## TASK STATEMENT
Going through the data below, please show each line containing the string "font".

++++ PROVIDED DATA ++++

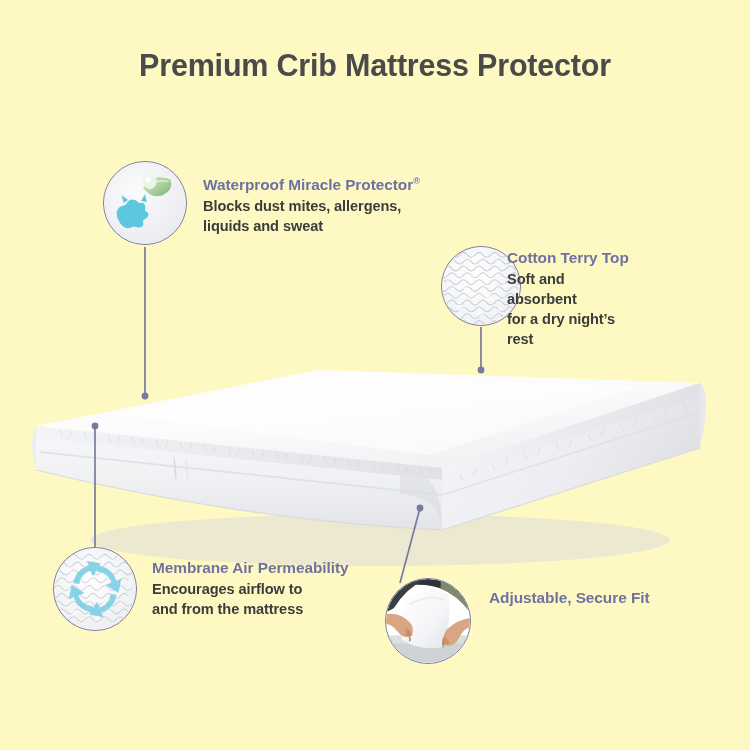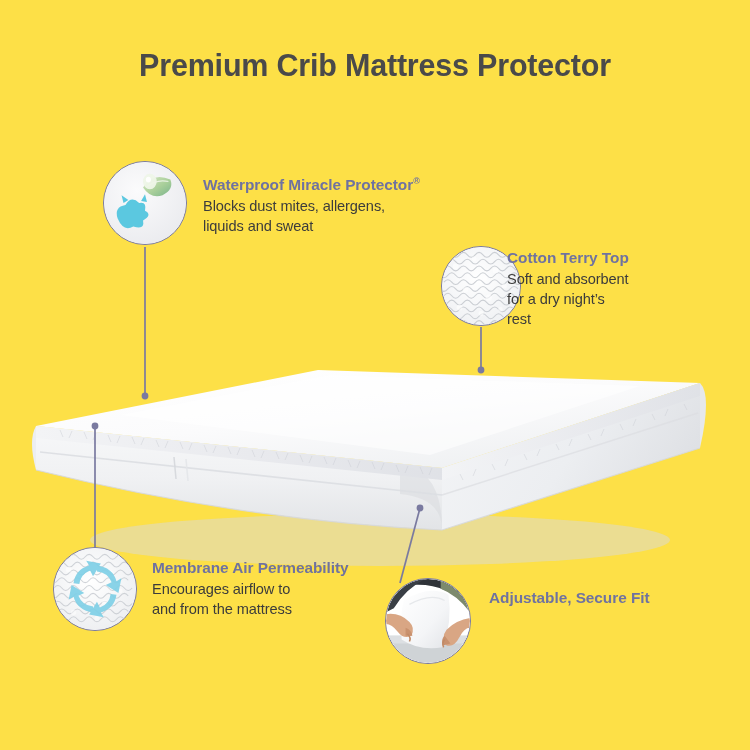--- a/index.html
+++ b/index.html
@@ -14,7 +14,7 @@
   #infographic {
     position:absolute; inset:0;
     width:750px; height:750px;
-    background:#fde047;
+    background:#fef9c3;
   }
 
   

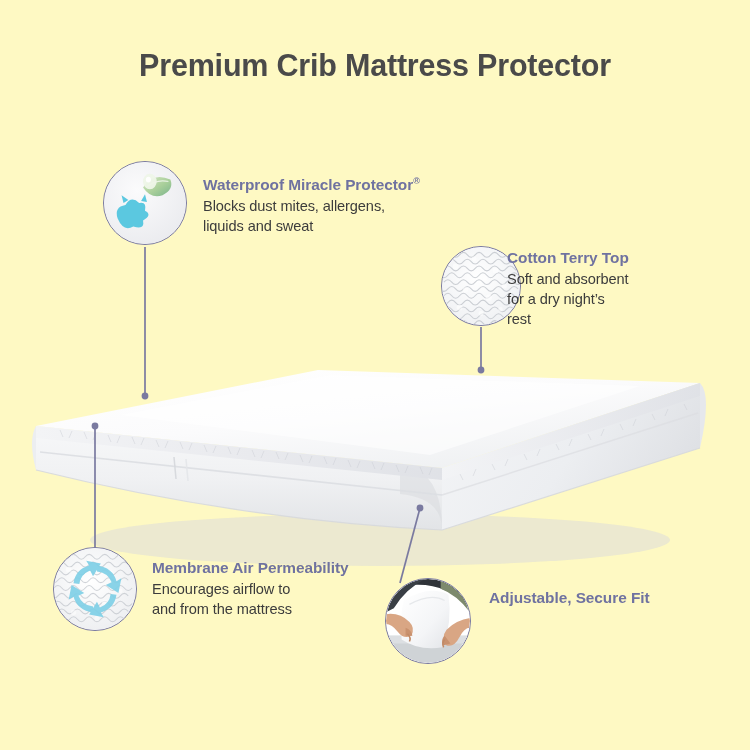--- a/index.html
+++ b/index.html
@@ -67,7 +67,7 @@
   .callout-body {
     margin-top:3px;
     font-size:14.6px;
-    font-weight:400;
+    font-weight:700;
     color:#3c3c3c;
     line-height:1.36;
     white-space:pre-line;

++++

## EXERCISE OUTPUT
     font-size:14.6px;
-    font-weight:400;
+    font-weight:700;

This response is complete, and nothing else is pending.